**Excerpted data**
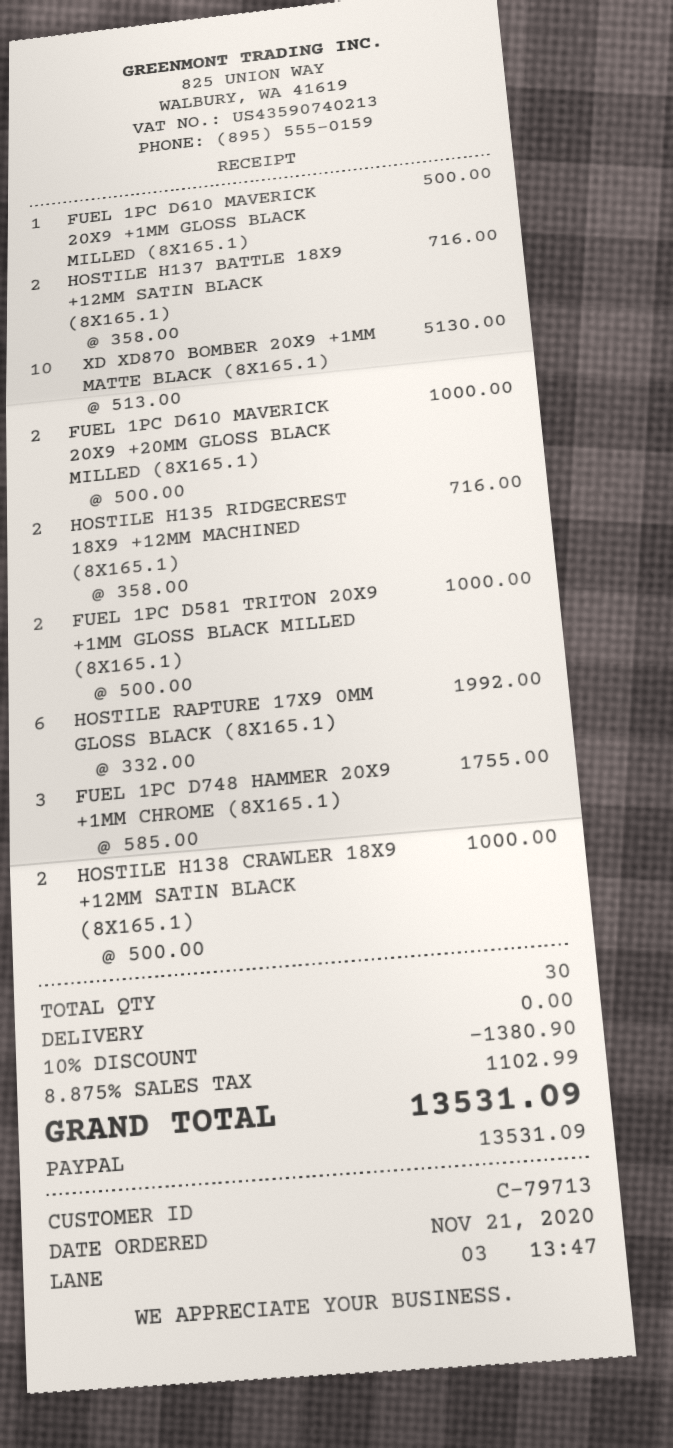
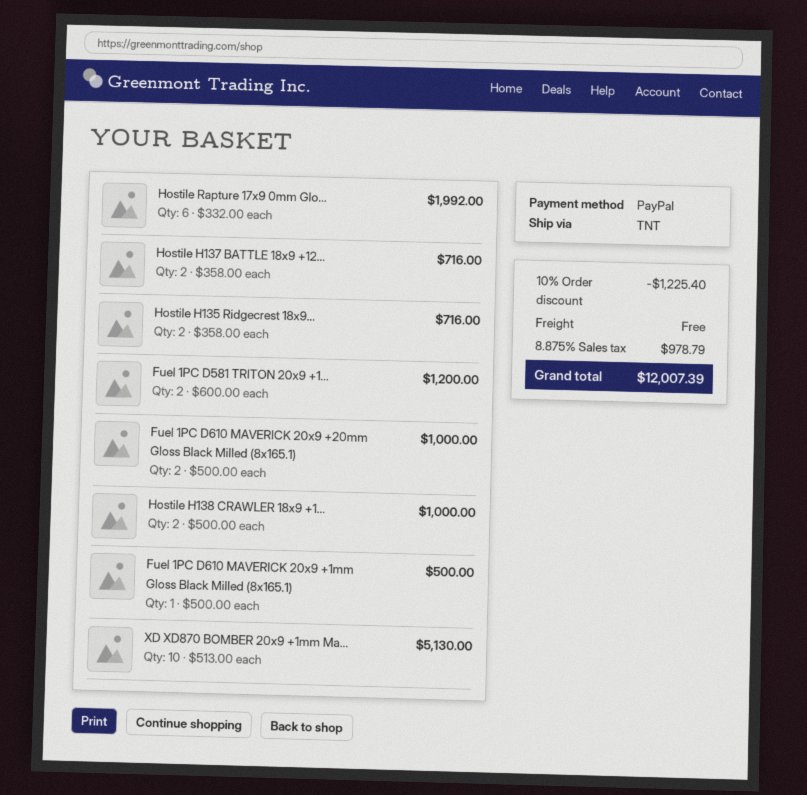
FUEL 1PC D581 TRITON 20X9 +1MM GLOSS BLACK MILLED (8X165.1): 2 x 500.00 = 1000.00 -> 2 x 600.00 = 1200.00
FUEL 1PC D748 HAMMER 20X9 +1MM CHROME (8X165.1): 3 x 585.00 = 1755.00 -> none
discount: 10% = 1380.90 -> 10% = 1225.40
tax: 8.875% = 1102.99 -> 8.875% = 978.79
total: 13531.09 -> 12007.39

==

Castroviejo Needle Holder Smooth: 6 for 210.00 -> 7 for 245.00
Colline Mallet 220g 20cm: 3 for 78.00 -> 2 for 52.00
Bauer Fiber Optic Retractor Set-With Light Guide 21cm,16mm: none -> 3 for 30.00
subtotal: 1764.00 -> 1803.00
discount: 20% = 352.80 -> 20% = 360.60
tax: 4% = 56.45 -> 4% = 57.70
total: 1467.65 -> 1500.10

**Your instructions**
Every line of the listing above that includes "none" should be copied out.

**Exercise result**
FUEL 1PC D748 HAMMER 20X9 +1MM CHROME (8X165.1): 3 x 585.00 = 1755.00 -> none
Bauer Fiber Optic Retractor Set-With Light Guide 21cm,16mm: none -> 3 for 30.00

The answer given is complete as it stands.